▶ Required action
An exact transcription of every entry is required, with the images left out.

*** Opening of Supplied material ***

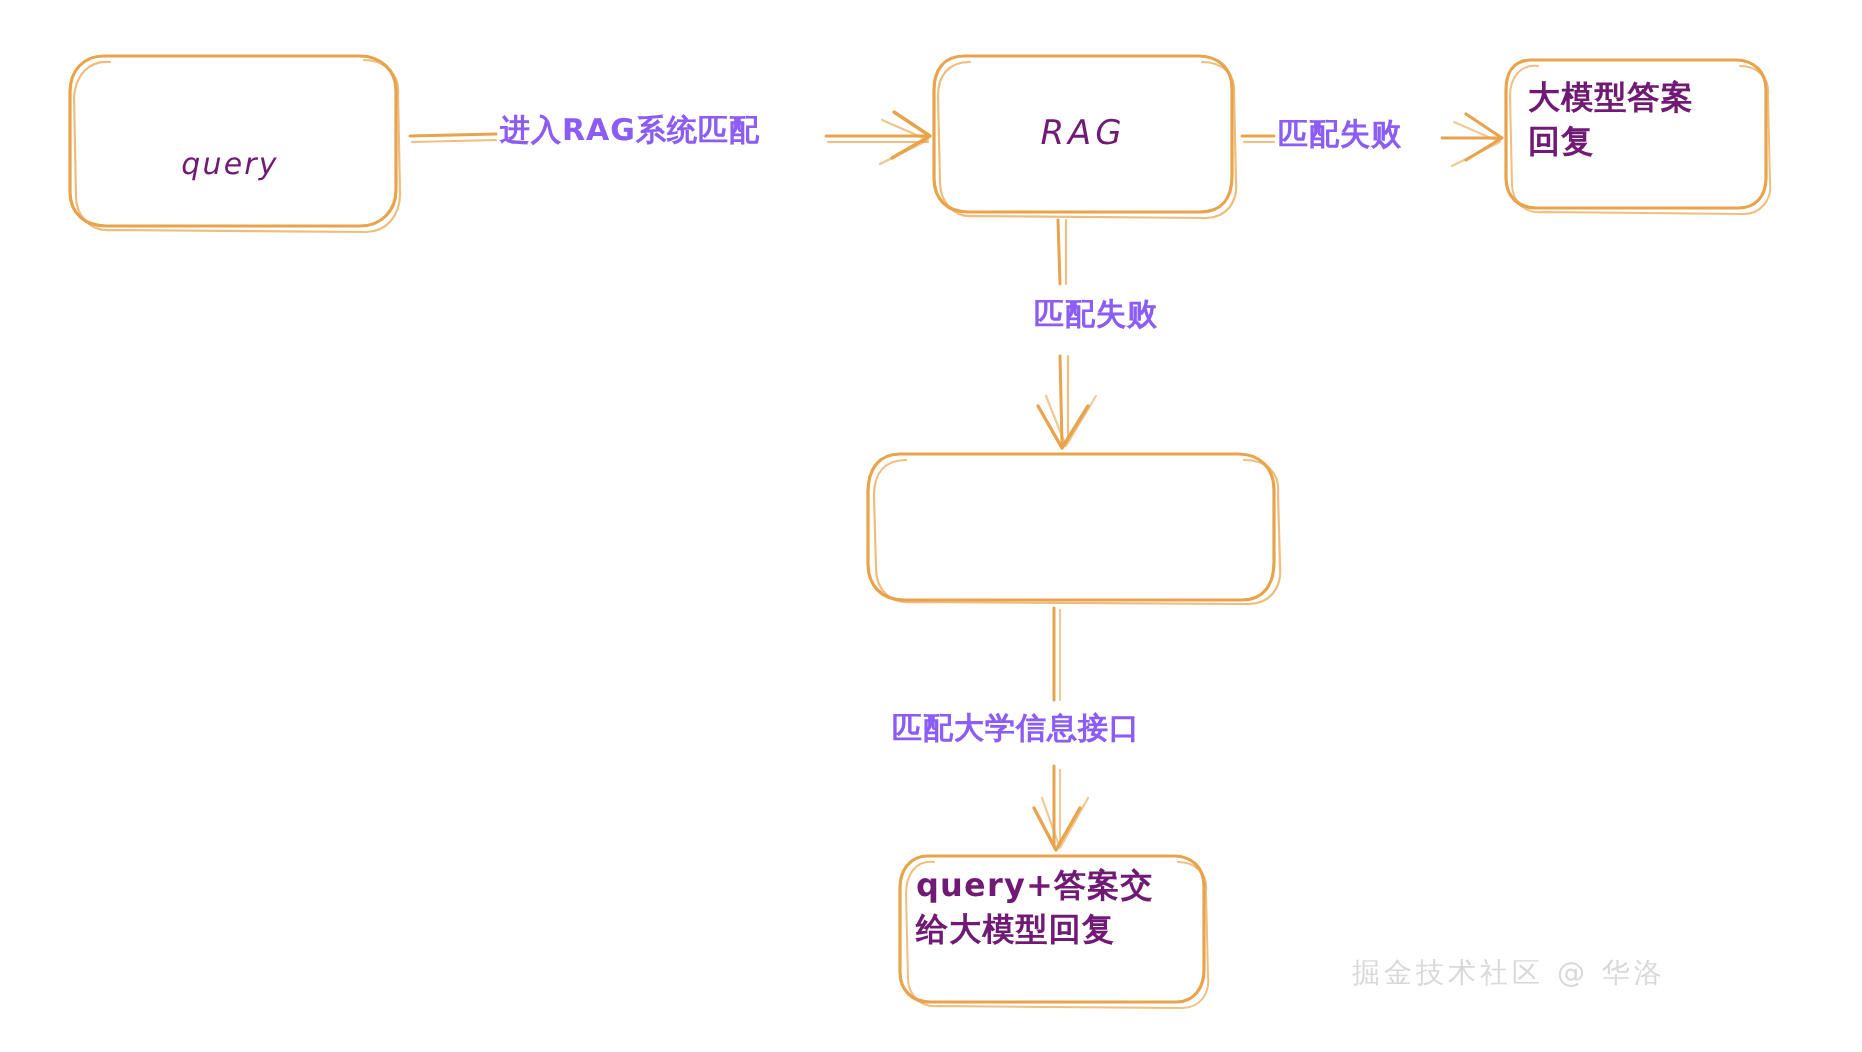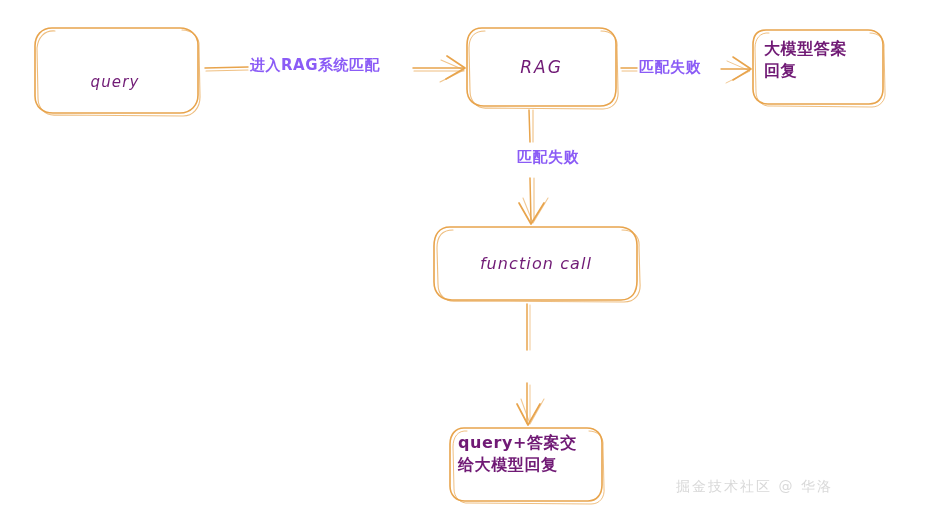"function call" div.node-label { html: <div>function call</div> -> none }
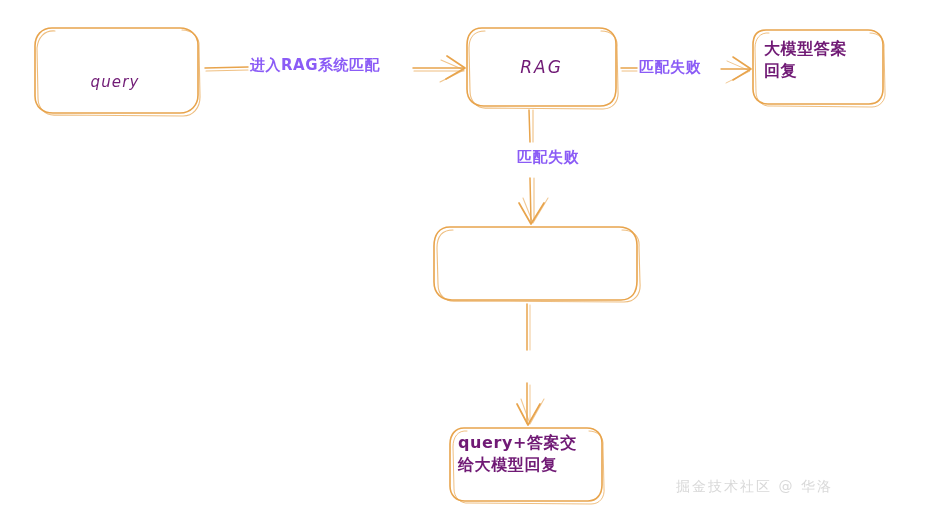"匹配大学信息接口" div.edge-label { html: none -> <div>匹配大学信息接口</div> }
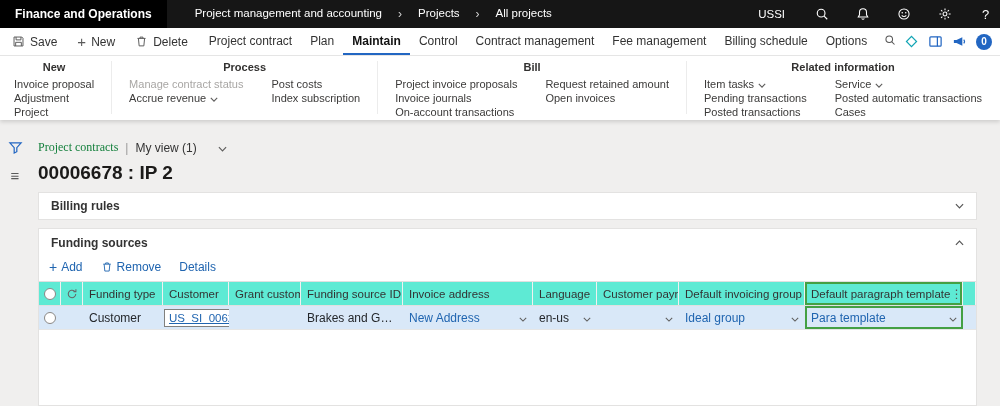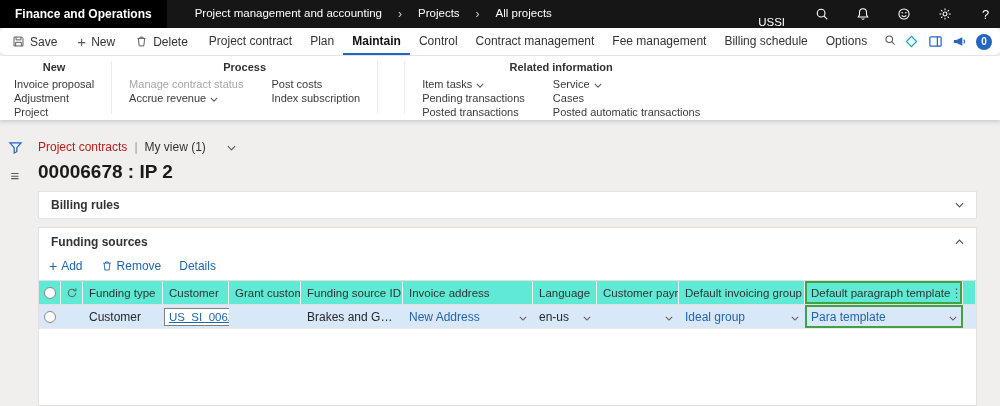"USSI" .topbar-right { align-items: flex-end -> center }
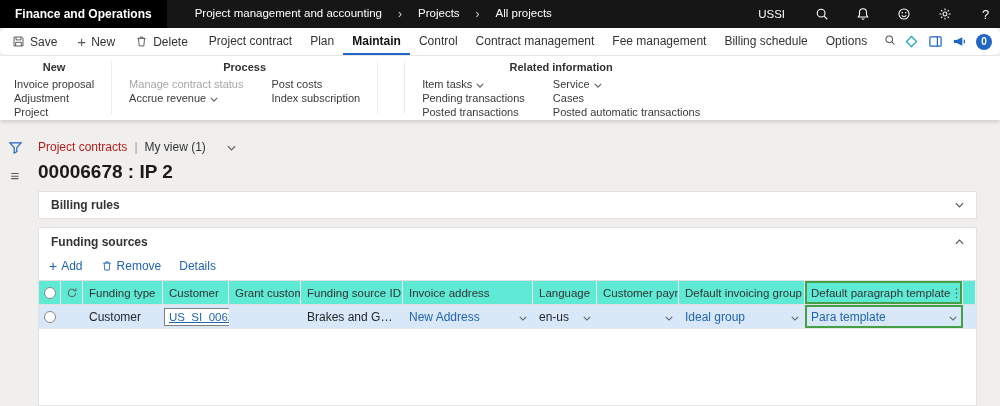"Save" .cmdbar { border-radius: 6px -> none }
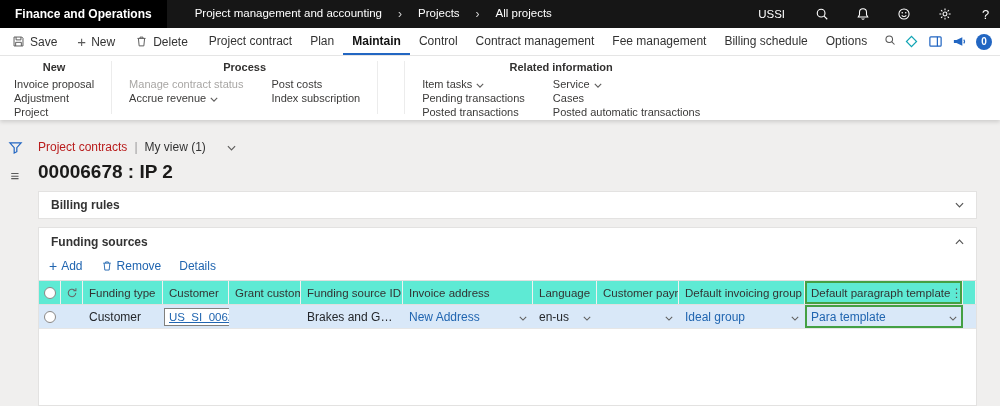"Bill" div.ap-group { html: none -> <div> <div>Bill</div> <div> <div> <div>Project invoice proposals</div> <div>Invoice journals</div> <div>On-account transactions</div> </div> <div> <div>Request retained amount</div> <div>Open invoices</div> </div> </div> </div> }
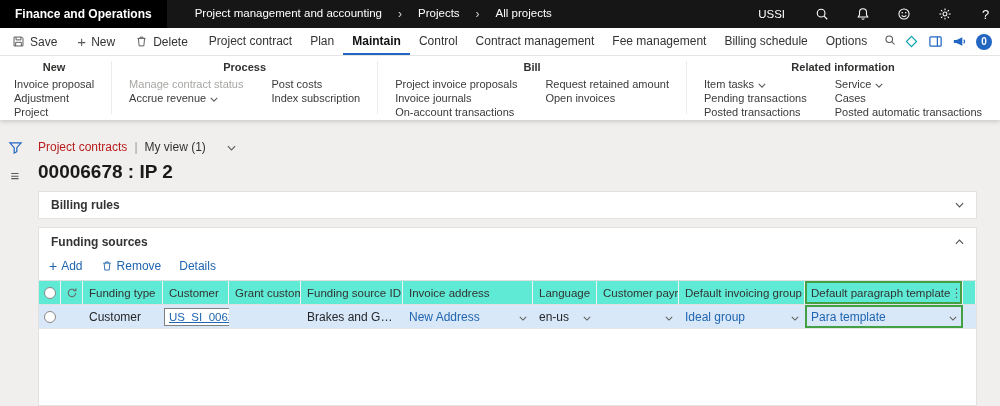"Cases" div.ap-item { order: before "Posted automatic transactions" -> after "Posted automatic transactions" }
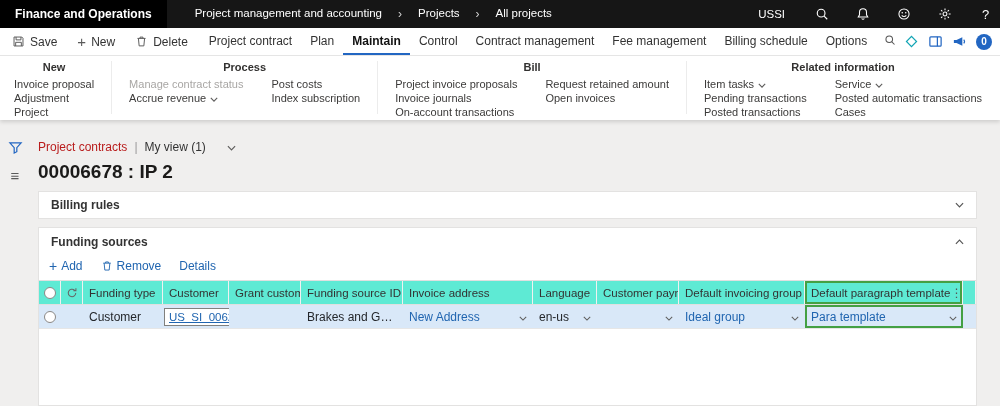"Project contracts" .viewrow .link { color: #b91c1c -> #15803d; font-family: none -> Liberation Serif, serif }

*** Close of Supplied material ***

▶ Exercise result
"function call" div.node-label { html: <div>function call</div> -> none }
"匹配大学信息接口" div.edge-label { html: none -> <div>匹配大学信息接口</div> }
"USSI" .topbar-right { align-items: flex-end -> center }
"Save" .cmdbar { border-radius: 6px -> none }
"Bill" div.ap-group { html: none -> <div> <div>Bill</div> <div> <div> <div>Project invoice proposals</div> <div>Invoice journals</div> <div>On-account transactions</div> </div> <div> <div>Request retained amount</div> <div>Open invoices</div> </div> </div> </div> }
"Cases" div.ap-item { order: before "Posted automatic transactions" -> after "Posted automatic transactions" }
"Project contracts" .viewrow .link { color: #b91c1c -> #15803d; font-family: none -> Liberation Serif, serif }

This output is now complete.